= Racquetball at the 2023 Pan American Games – Qualification =

The following are the qualification system and qualified athletes for the racquetball at the 2023 Pan American Games competitions scheduled to take place between October 21 and 26 at the Racket sports Center.

==Qualification system==
A total of 48 racquetball athletes will qualify to compete. Each nation may enter a maximum of 4 athletes (two per gender). In each gender there will be a total of 24 athletes qualified, with the 2023 Pan American Championships being used to determine the countries qualified. Chile as host nation qualified the maximum quota automatically.

==Qualification timeline==

| Events | Date | Venue |
|---|---|---|
| 2023 Pan American Racquetball Championships | April 1–8, 2023 | GUA Guatemala City |

==Qualification summary==
The final quota allocation was released on May 26, 2023. A total of 11 NOC's qualified at least one athlete.
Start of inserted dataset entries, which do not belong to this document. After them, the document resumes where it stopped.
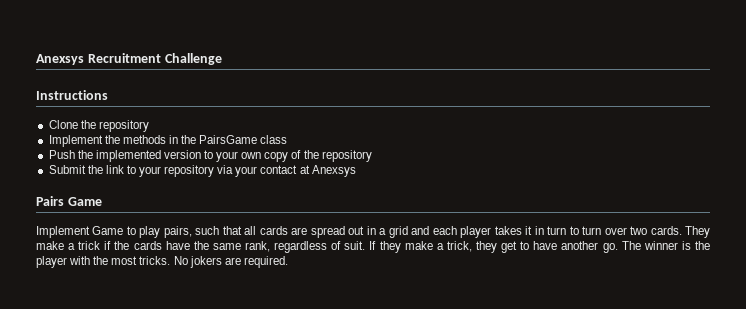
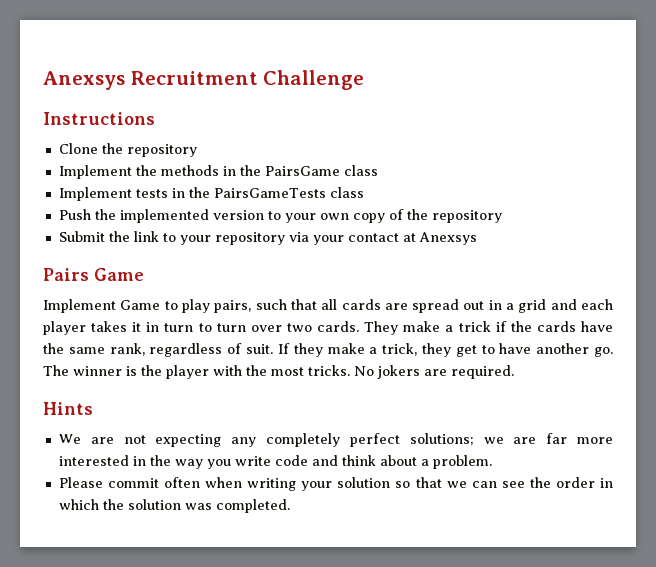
+ Implement tests in the PairsGameTests class
+ Hints
+ We are not expecting any completely perfect solutions; we are far more interested in the way you write code and think about a problem.
+ Please commit often when writing your solution so that we can see the order in which the solution was completed.

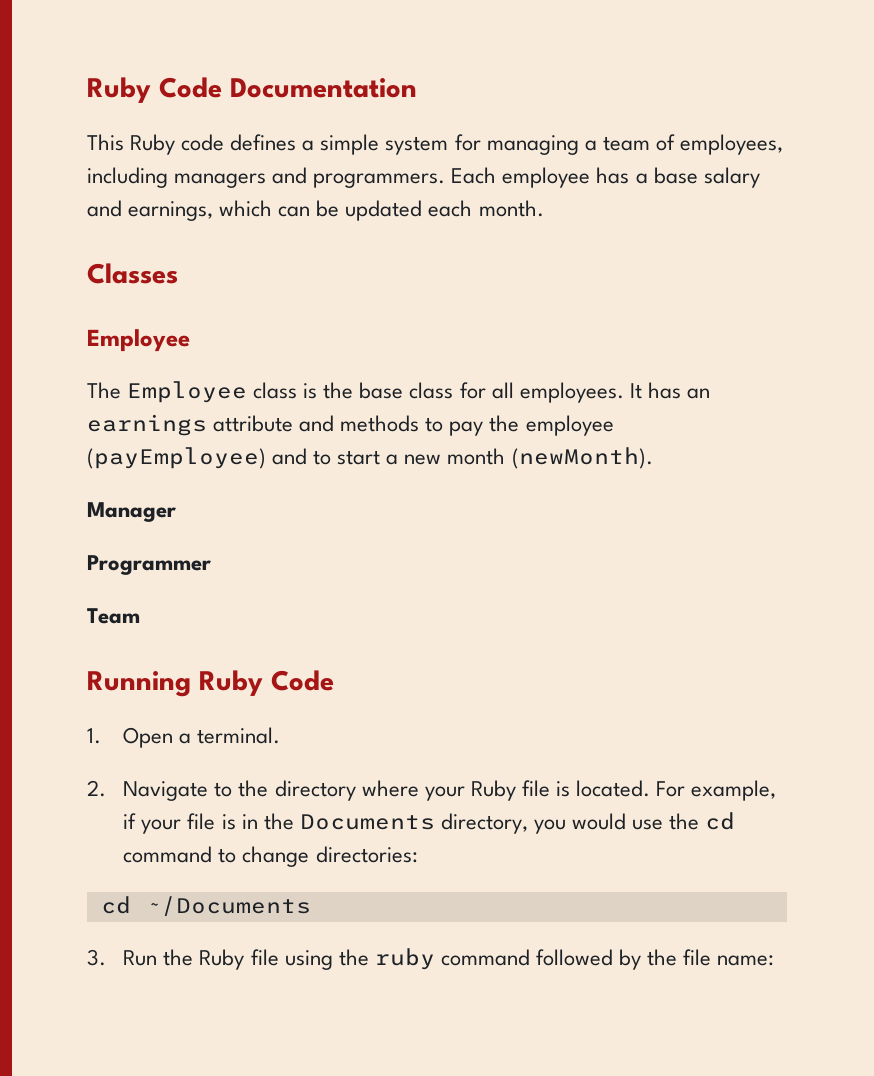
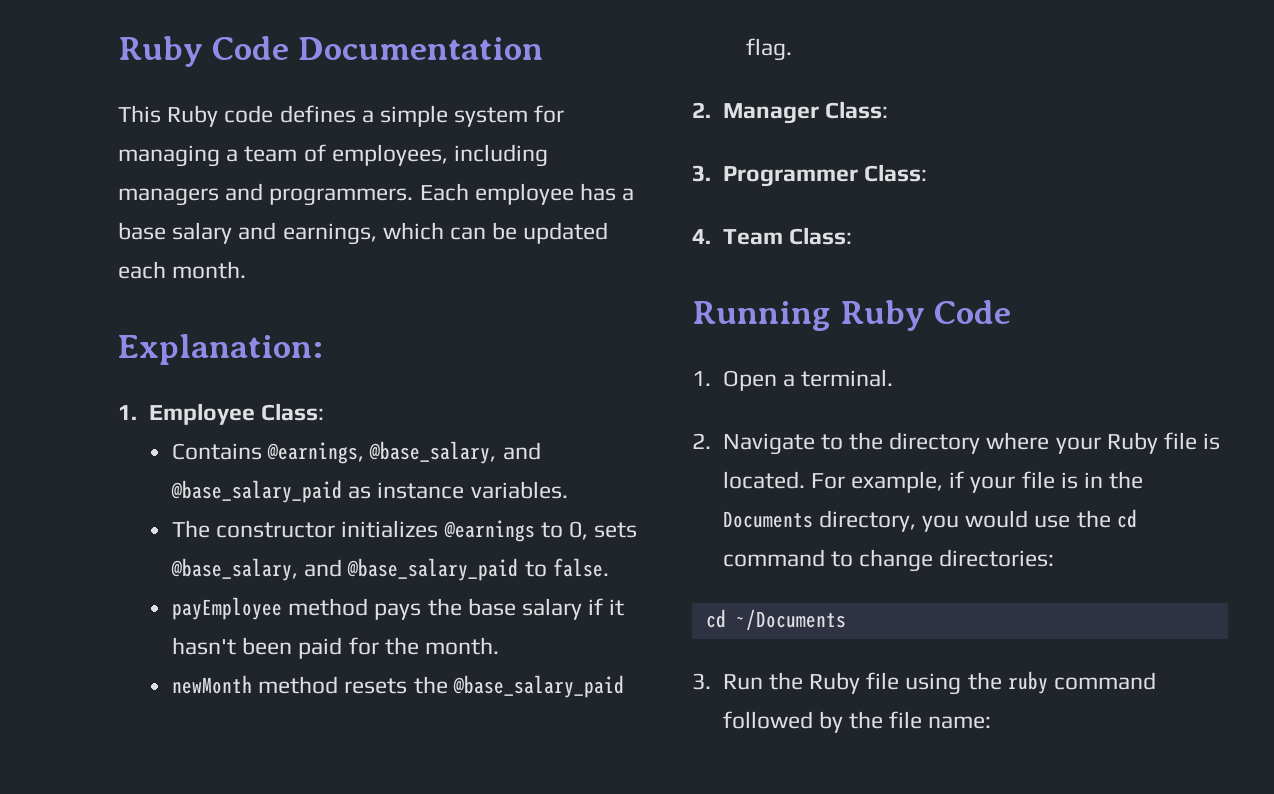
- Classes
- Employee
- The Employee class is the base class for all employees. It has an earnings attribute and methods to pay the employee (payEmployee) and to start a new month (newMonth).
- Manager
- Programmer
- Team
+ Explanation:
+ 1. Employee Class:
+ Contains @earnings, @base_salary, and @base_salary_paid as instance variables.
+ The constructor initializes @earnings to 0, sets @base_salary, and @base_salary_paid to false.
+ payEmployee method pays the base salary if it hasn't been paid for the month.
+ newMonth method resets the @base_salary_paid flag.
+ 2. Manager Class:
+ 3. Programmer Class:
+ 4. Team Class:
| NOC | Men | Women | Athletes |
|---|---|---|---|
| Argentina | 2 | 3 | 5 |
| Bolivia | 3 | 3 | 6 |
| Canada | 2 | 2 | 4 |
| Costa Rica | 2 | 2 | 4 |
| Chile | 3 | 3 | 6 |
| Cuba | 2 | 2 | 4 |
| Dominican Republic |  | 2 | 2 |
| Ecuador | 2 | 2 | 4 |
| Guatemala | 2 | 2 | 4 |
| Mexico | 3 | 3 | 6 |
| United States | 3 | 2 | 5 |
| Total: 11 NOC's | 24 | 24 | 48 |

==Men==

| Event | Athletes per NOC | Total | Qualified |
| Host nation | 3 | 3 | Chile |
| 2023 Pan American Racquetball Championships | 3 | 9 | Bolivia Mexico United States |
| 2 | 12 | Argentina Costa Rica Canada Ecuador Guatemala Cuba |
| TOTAL |  | 24 |  |

==Women==

| Event | Athletes per NOC | Total | Qualified |
| Host nation | 3 2 | 3 2 | Chile |
| 2023 Pan American Racquetball Championships | 3 | 9 6 | Mexico Argentina Bolivia |
| 2 | 12 16 | Argentina Guatemala United States Colombia Ecuador Costa Rica Canada Cuba Dominican Republic |
| TOTAL |  | 24 |  |

- Chile and Argentina declined one quota each, and Colombia decline two quotas, for an available four additional quotas. These were redistributed to Cuba (2 quotas) and the Dominican Republic (2 quotas).